What a week that was — I mean the seven days following this year’s federal Election Day. Those of us who watched the results on TV that Monday evening already knew about the happy turnabout. But to see the big news spread over the front pages of the Toronto papers the next morning really brought it home.
With the election settled happily, we turned back to the Blue Jays and their pursuit of the World Series. Sadly, on Friday the 23rd, despite Jose Bautista’s heroic homers, Kansas City took the league championship. Photo courtesy: Pixabay
No more Harper after putting up with him for nine years. And the national rejection of him brought us vibrant young Justin Trudeau whose father us older ones remember well. His promises of an open and caring government obviously got him the unexpected majority government in Ottawa.

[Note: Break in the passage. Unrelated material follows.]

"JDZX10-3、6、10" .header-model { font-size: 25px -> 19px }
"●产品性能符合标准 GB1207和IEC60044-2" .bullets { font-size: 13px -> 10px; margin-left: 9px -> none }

Betty and I had voted at an advance poll on Thanksgiving Day. It was the first time for us in the Etobicoke North riding to which we had moved last year from Willowdale in Toronto’s North York. The poll was at the Don Bosco Collegiate — yes, where Rob Ford had been a football coach. And our condo is in the area of northwest Toronto known as “Ford Nation.”
But the MP who was re-elected — Kirsty Duncan — is not only a Liberal but the 19,809 votes she got were more than twice that of the Conservative runner up.

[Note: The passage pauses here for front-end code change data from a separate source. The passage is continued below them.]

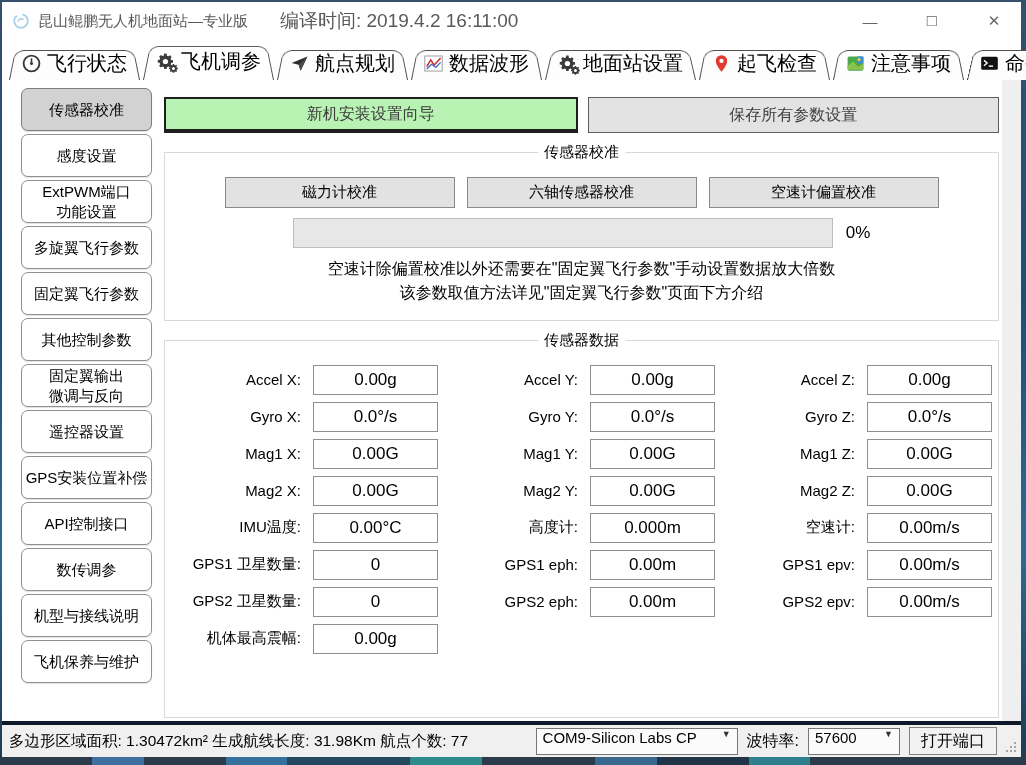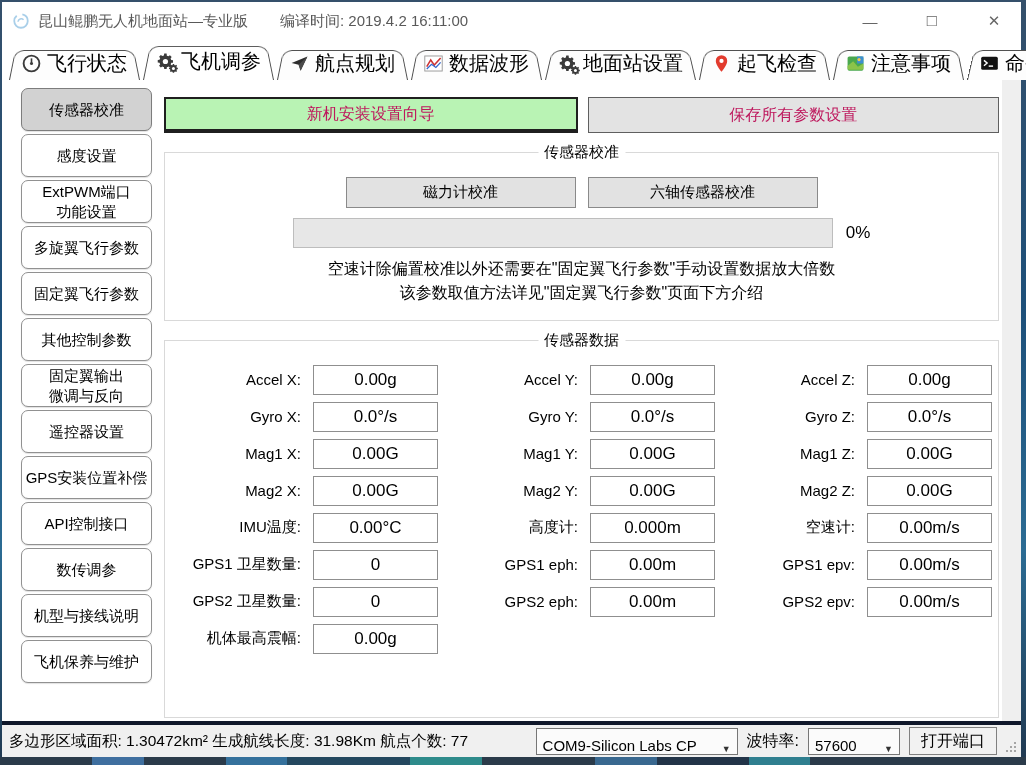"编译时间: 2019.4.2 16:11:00" .compile-text { font-size: 15px -> 19px }
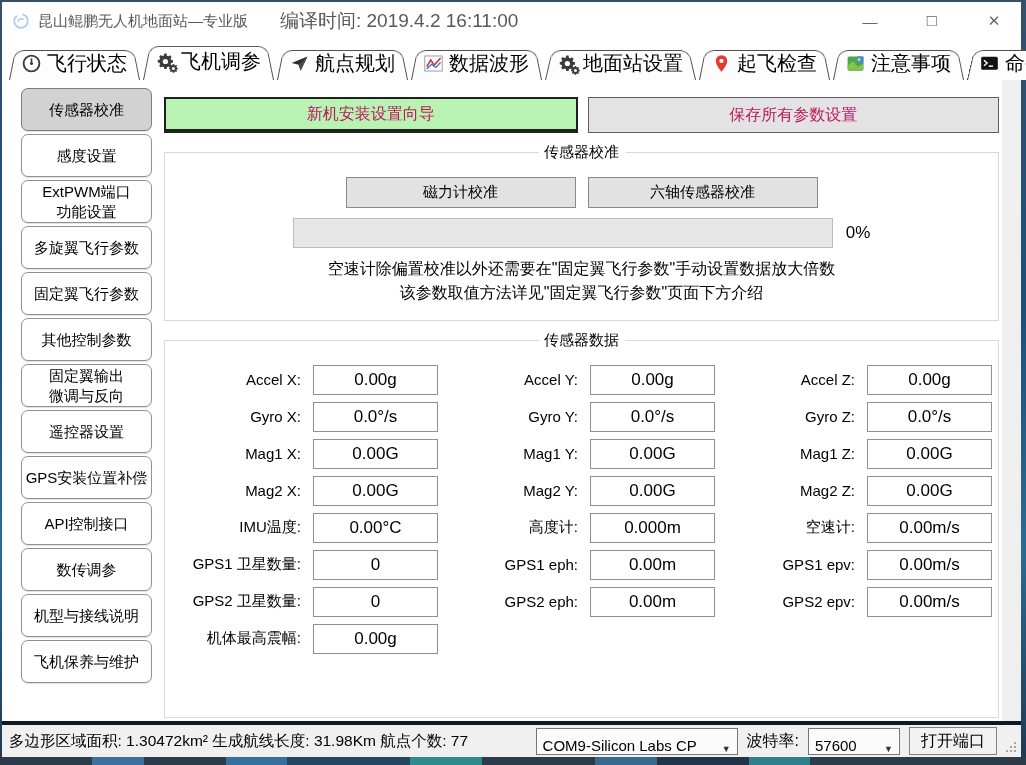"新机安装设置向导" .wizard-btn, .save-btn { color: #be185d -> #404040 }
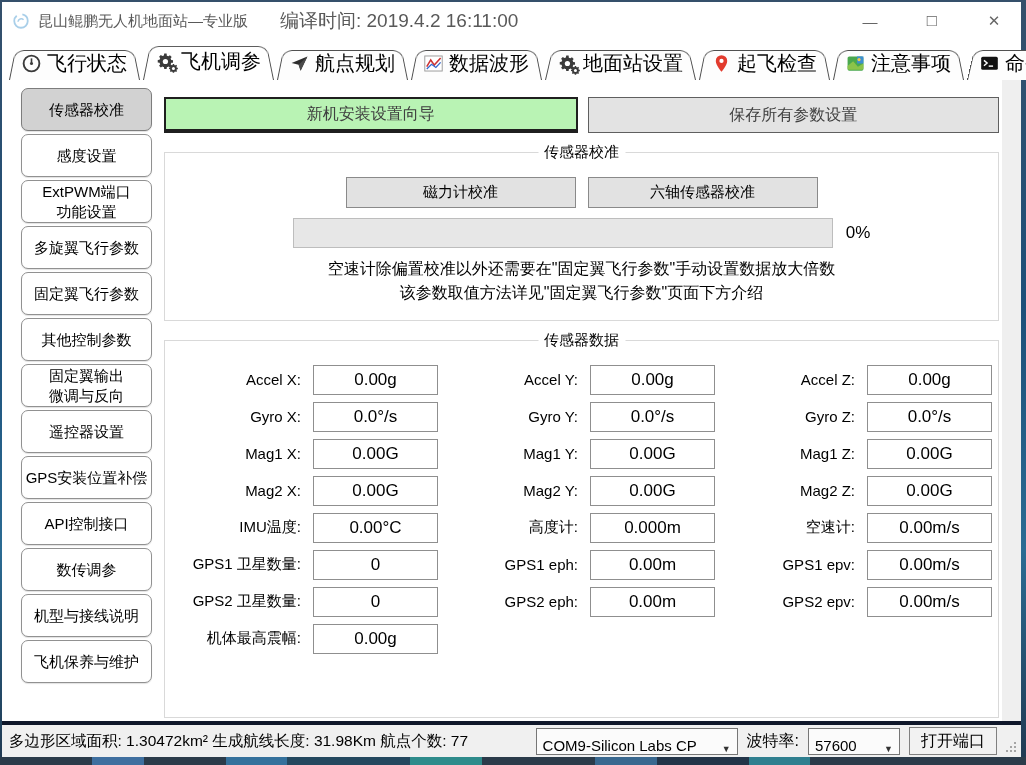"空速计偏置校准" button.cal-btn { html: none -> <button>空速计偏置校准</button> }
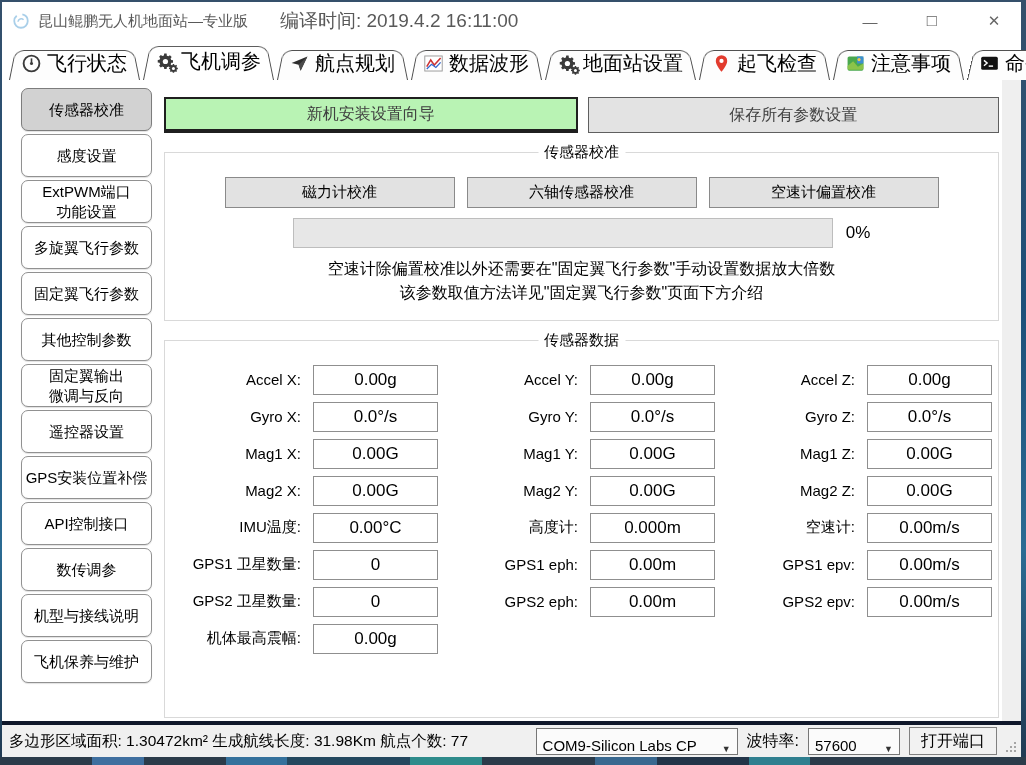"COM9-Silicon Labs CP" .combo { align-items: flex-end -> flex-start }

And to think, on the weekend before Election Day the Toronto Star showed a front-page photo taken on a recent trip to Toronto by Stephen Harper: The group included him with Rob and Doug Ford, and it was also reported that Harper never mentioned the brothers by name at such gatherings. (The Star was anti-Harper and that photo would seem to have contributed to the Tory defeat in our riding.)
So with the election settled happily, we turned back to the Blue Jays and their pursuit of the World Series. On that same Election Day, they had beaten the Kansas Royals 11-8 in the American League championship series. But as the week went on, the Jays would lose, and then win. And then lose again — keeping fans across Canada up and down.
Then sadly, on Friday the 23rd despite Jose Bautista’s heroic homers, Kansas City took the league championship and the entry to the World Series. My immediate reaction was pain and depression as if I had been slugged in the gut. Betty, who knows baseball but is not the insistent follower I am, commented how well the Blue Jays had done after all these years.
And that got me gradually back to normal, and happy and proud of the Jays and not only of the sluggers Bautista, Donaldson and Encarnacion, but also of players like infielder Ryan Goins who in post-season games came through with timely hits in addition to steady fielding.
Yes, even though Goins was the main reason why Munenori Kawasaki was on the bench most of the time. However, Kawasaki-kun was kept in Jays uniform even after the number of eligible players were reduced for the series. So during the Toronto-Kansas series you could see the odd glimpse of him in the dugout watching, cheering or making one of his funny faces.
On the Kansas side, there was a nikkei, too. Although seemingly unrecognized by the jabbering announcers, during a game there would be brief glimpses of a guy who looked like a handsome hapa. He was Don Wakamatsu, the Japanese-American who was manager of the Seattle Mariners, and was bench coach of the Jays during 2011 and 2012, and is bench coach now of the Royals.
So when Monday, October 26 rolled around, I was back to normal again, if that is the right word. And at the weekly bowling of the Rexdale West End Nisei League I suddenly improved from my so-so performances during the first five games of this season. And after the bowling, Betty and I decided to celebrate at our favourite local restaurant, Wakame Sushi, which is in our neighbourhood.
When we arrived, there were four other nisei bowlers there, most of then team captains in our league, so we joined them as did one other couple, making eight of us in all. Apparently the others were trying Wakame for the first time, while I was having my unagi donburi and Betty her favorite oyako donburi. Yes, this Wakame Sushi restaurant is the one I mentioned in my September column when I raved about their unagi don, as they call it on the menu. It is one of a chain of three Japanese-style restaurants in GTA, and is on Weston Road in Etobicoke at a plaza called Cross-Roads.
How delightful it was for Betty and me to get together with some of the bowling gang. And we hoped that they would like what they ordered and become regulars at our Wakame, too.
I am writing this on October 27, (the deadline for this November issue and the day of the first World Series game between the Kansas City Royals and the National League champions, the New York Mets). Should I be cheering for the Royals whose names became familiar after watching the league championship series? Have to admit that they deserved their victory over the Jays— however, wait until next year!
Or should I select the Mets? There is a family reason for this latter choice. Brother Henry who is a news editor at Newsday, the Long Island daily newspaper, is a big baseball fan and has been following the Jays playoff series faithfully emailing us the American reports on their games, too.
On Tuesday Oct. 20th, his brief email message to his Toronto siblings was titled A Happy Night in Canada and consisted of two headlines:
BLUE JAYS WIN!
Henry has also been cheering for the Mets which rival the Yankees—that much older “downtown” team, so to speak.
So, let’s see the first Series game tonight and decide. If I can.